**WHAT IS EXPECTED:**
Whichever lines include the word "خلافا", copy them as they appear in the data.

===== RECORDS FOR THE TASK =====

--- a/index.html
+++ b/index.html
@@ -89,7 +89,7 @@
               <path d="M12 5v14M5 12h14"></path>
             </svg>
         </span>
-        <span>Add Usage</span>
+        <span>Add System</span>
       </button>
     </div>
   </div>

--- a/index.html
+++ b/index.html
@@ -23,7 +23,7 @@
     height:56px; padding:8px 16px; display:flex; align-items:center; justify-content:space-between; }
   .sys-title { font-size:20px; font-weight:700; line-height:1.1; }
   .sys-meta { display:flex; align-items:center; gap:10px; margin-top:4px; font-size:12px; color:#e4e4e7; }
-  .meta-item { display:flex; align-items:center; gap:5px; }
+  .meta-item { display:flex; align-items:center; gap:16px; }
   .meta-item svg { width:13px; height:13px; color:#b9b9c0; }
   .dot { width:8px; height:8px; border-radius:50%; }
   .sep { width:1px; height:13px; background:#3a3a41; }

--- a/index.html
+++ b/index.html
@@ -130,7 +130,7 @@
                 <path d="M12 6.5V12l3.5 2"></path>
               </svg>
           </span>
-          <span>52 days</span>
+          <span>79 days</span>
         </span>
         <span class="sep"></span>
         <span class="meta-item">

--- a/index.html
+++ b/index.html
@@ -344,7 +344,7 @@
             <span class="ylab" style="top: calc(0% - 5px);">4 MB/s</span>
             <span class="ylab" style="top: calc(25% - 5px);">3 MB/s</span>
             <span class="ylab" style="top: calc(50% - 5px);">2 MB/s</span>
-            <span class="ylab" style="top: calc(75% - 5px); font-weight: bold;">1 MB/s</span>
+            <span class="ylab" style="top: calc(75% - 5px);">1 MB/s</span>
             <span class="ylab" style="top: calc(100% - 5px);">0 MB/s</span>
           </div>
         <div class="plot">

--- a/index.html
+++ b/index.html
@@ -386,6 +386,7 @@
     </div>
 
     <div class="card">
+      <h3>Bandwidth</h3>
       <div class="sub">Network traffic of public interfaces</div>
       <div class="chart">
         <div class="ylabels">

=====
===== RECORDS FOR THE TASK =====

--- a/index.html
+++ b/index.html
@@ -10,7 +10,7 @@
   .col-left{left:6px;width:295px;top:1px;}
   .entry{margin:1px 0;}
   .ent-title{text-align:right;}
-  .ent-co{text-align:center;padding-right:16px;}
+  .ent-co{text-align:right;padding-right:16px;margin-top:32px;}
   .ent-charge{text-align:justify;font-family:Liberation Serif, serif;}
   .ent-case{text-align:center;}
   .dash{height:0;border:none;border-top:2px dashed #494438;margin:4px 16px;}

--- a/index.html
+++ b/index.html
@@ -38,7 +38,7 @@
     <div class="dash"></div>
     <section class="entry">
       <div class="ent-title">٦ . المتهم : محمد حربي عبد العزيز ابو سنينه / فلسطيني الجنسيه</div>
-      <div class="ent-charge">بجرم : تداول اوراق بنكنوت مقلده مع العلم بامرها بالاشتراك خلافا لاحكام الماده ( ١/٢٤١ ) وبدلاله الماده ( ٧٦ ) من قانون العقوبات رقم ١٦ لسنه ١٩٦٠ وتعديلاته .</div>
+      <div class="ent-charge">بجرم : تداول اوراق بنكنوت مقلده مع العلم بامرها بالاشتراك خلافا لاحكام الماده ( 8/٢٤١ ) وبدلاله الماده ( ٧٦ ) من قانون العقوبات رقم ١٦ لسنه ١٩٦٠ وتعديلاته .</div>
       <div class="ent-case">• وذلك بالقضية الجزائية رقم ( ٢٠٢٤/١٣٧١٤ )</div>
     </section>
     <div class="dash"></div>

=====

**YOUR SOLUTION:**
-      <div class="ent-charge">بجرم : تداول اوراق بنكنوت مقلده مع العلم بامرها بالاشتراك خلافا لاحكام الماده ( ١/٢٤١ ) وبدلاله الماده ( ٧٦ ) من قانون العقوبات رقم ١٦ لسنه ١٩٦٠ وتعديلاته .</div>
+      <div class="ent-charge">بجرم : تداول اوراق بنكنوت مقلده مع العلم بامرها بالاشتراك خلافا لاحكام الماده ( 8/٢٤١ ) وبدلاله الماده ( ٧٦ ) من قانون العقوبات رقم ١٦ لسنه ١٩٦٠ وتعديلاته .</div>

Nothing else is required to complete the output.